Nooooo . Really a roo??


----------



## Sylie (May 4, 2018)

Maryellen said:


> Woman says other 2 at 7 weeks have redder combs and larger


Chickens will fool you every time. I learned that the hard way. It's possible it's a hen, I'm still on the fence about Genevieve even though she crows (just like a real rooster now) but all along she had every other indication of a hen. quick to feather, small pale comb, skinny legs. Even now, her comb is still smaller than Opal's but it's just as red and has grown quite a bit. So, sometimes they'll get you. I have decided not to decide on her until late September, no egg by Oct. 1 means roo. You can keep her and hope for the best, maybe you need another roo and just don't realize it yet?


----------



## Maryellen (Jan 21, 2015)

Im getting a lavendar blue silkie roo back that i sold as a hen . 
Here are the 2 siblings to the one i just got


----------



## Sylie (May 4, 2018)

Actually, Maryellen, I just looked up a bunch of pics of wyandotts at 7 weeks and it's very possible she's a she.

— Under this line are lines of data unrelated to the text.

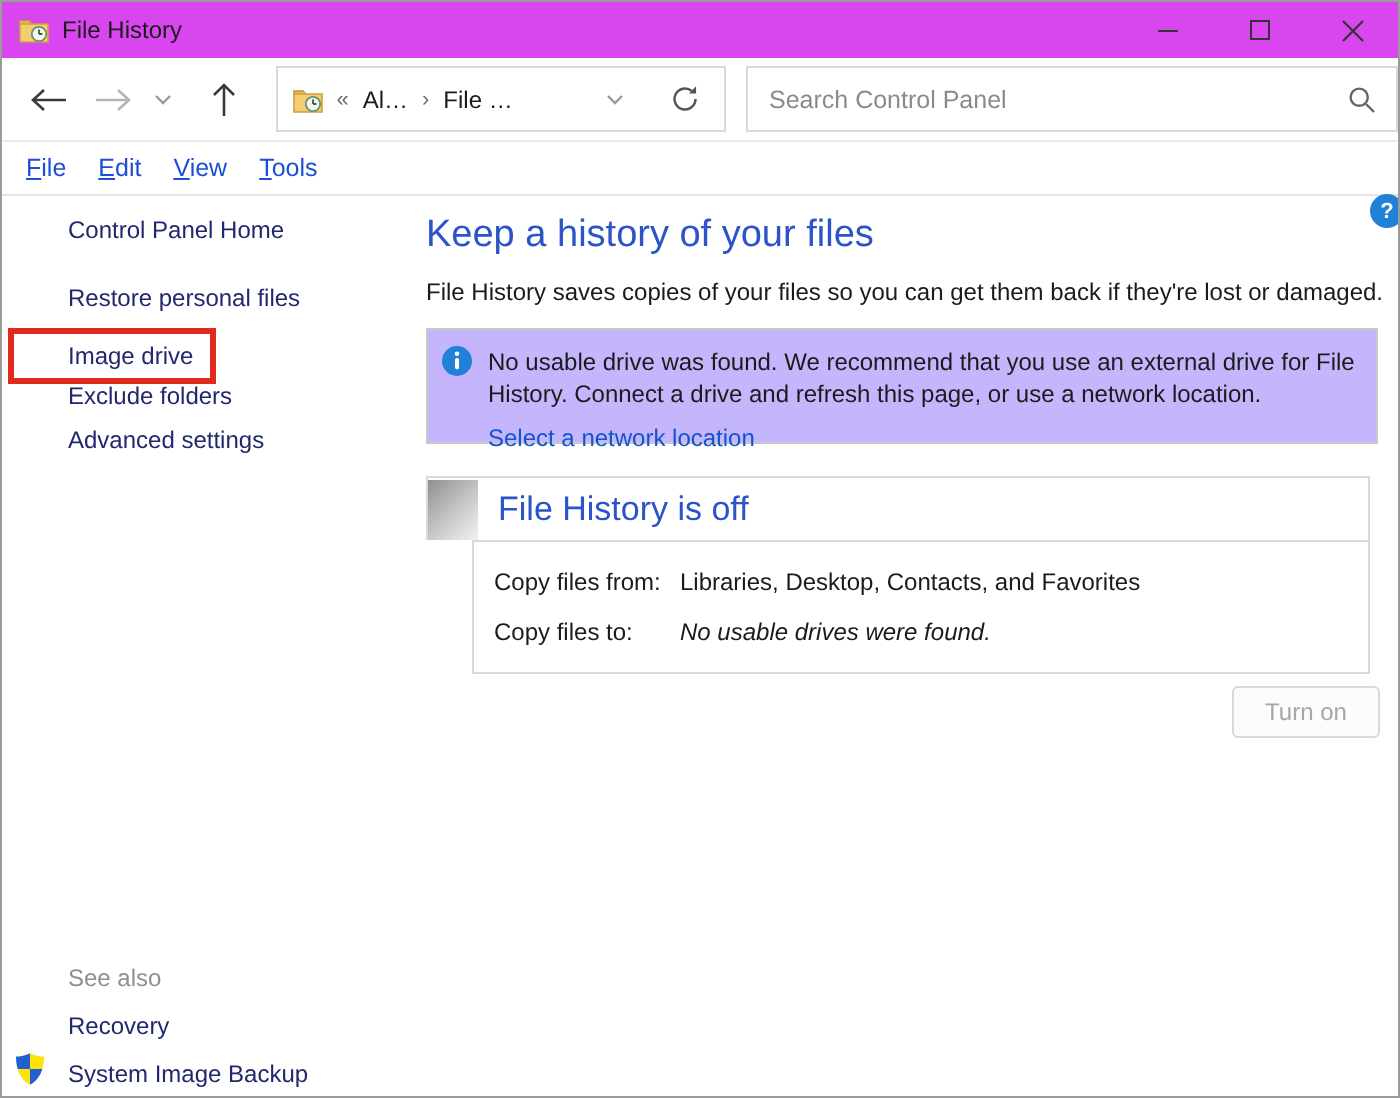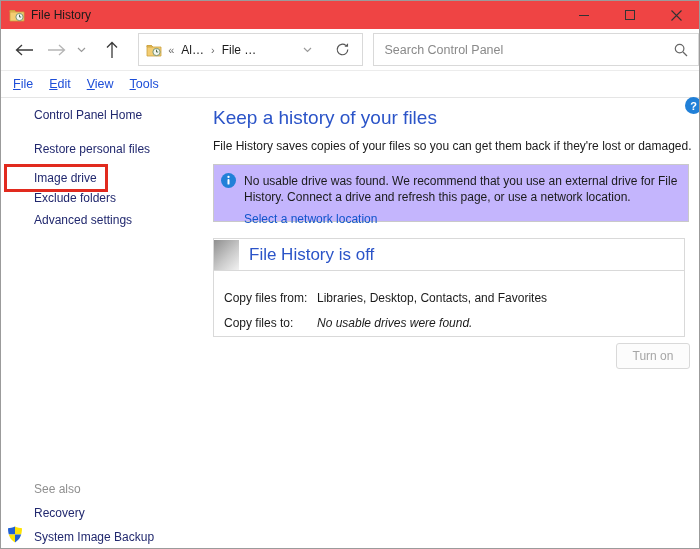--- a/index.html
+++ b/index.html
@@ -7,7 +7,7 @@
   .window { position:relative; width:700px; height:549px; background:#fff; border:1px solid #9b9b9b; overflow:hidden; }
 
   
-  .titlebar { height:28px; display:flex; align-items:center; background:#ef4444; }
+  .titlebar { height:28px; display:flex; align-items:center; background:#d946ef; }
   .titlebar .app-icon { margin:0 6px 0 8px; display:flex; }
   .titlebar .title { font-size:12px; color:#1b1b1b; flex:1; }
   .win-controls { display:flex; height:28px; }

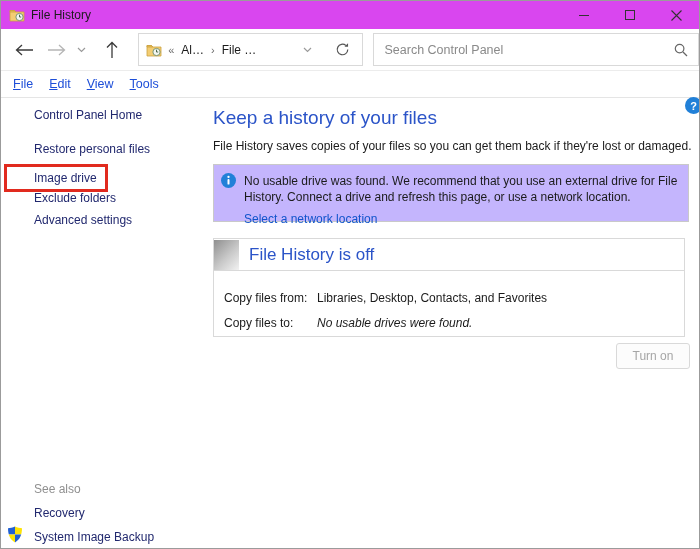--- a/index.html
+++ b/index.html
@@ -63,7 +63,7 @@
   .panel-header { height:32px; border:1px solid #d9d9d9; border-bottom:none; display:flex; align-items:center; background:#fff; }
   .panel-badge { width:25px; height:30px; background:linear-gradient(135deg,#8f8f8f 0%,#c9c9c9 55%,#f2f2f2 100%); flex:0 0 25px; }
   .panel-title { font-size:17px; color:#2b54c8; margin-left:10px; white-space:nowrap; }
-  .panel-body { height:67px; border:1px solid #d9d9d9; padding-top:20px; background:#fff; }
+  .panel-body { height:67px; border:1px solid #d9d9d9; padding-top:13px; background:#fff;margin-left:23px; }
   .panel-row { display:flex; font-size:12px; color:#1b1b1b; margin-bottom:11px; padding-left:10px; }
   .panel-row .lbl { width:93px; flex:0 0 93px; }
   .panel-row .val { white-space:nowrap; }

Look at these: https://www.backyardchickens.com/threads/silver-laced-wyandotte-sexing-7-weeks-old.1093799/page-3


----------



## Maryellen (Jan 21, 2015)

The siblings


----------



## Maryellen (Jan 21, 2015)

She has no wattles and her comb is not as red as the siblings


----------



## Sylie (May 4, 2018)

I'm REALLY rooting for yours to be a hen!


----------



## Maryellen (Jan 21, 2015)

Moe loves her

View attachment 29942


----------



## Sylie (May 4, 2018)

Maryellen said:


> Moe loves her
> 
> View attachment 29942
> View attachment 29943
> ...


Awwwww! My dog loves my chickens too...as an entree


----------



## Sylie (May 4, 2018)

I just put a pic of Opal and Genevieve in my gallery that I just took a minute ago to show the difference in combs even though they are the same age if you want to look. if you compare one to the other, Genevieve looks hen but to look at Genevieve alone, you would think roo. At least I do lol


----------



## Maryellen (Jan 21, 2015)

Here her comb looks pink.
Oh let me go look in your gallery


----------



## Steinwand (Sep 23, 2017)

Awwww plse be a hen! It's so pretty


----------



## Maryellen (Jan 21, 2015)

It looks hen compared to its 2 siblings. So im hoping. She is super friendly, loves to hang out with me on my lap


----------



## Maryellen (Jan 21, 2015)

She is in the house for the night, to big to go with the 3 week olds and to small for my special needs coop. 
Tomorrow she goes back on the porch, its going to be 54 tonight, and being by herself she has no buddy to cuddle with


----------



## Sylie (May 4, 2018)

Maryellen said:


> She is in the house for the night, to big to go with the 3 week olds and to small for my special needs coop.
> Tomorrow she goes back on the porch, its going to be 54 tonight, and being by herself she has no buddy to cuddle with
> View attachment 29954
> View attachment 29955
> ...


She looks happy just cuddling with you!


----------



## chickenqueen (Jan 9, 2016)

Roosters can be the biggest babies.I know mine are but I'd have it no other way.


----------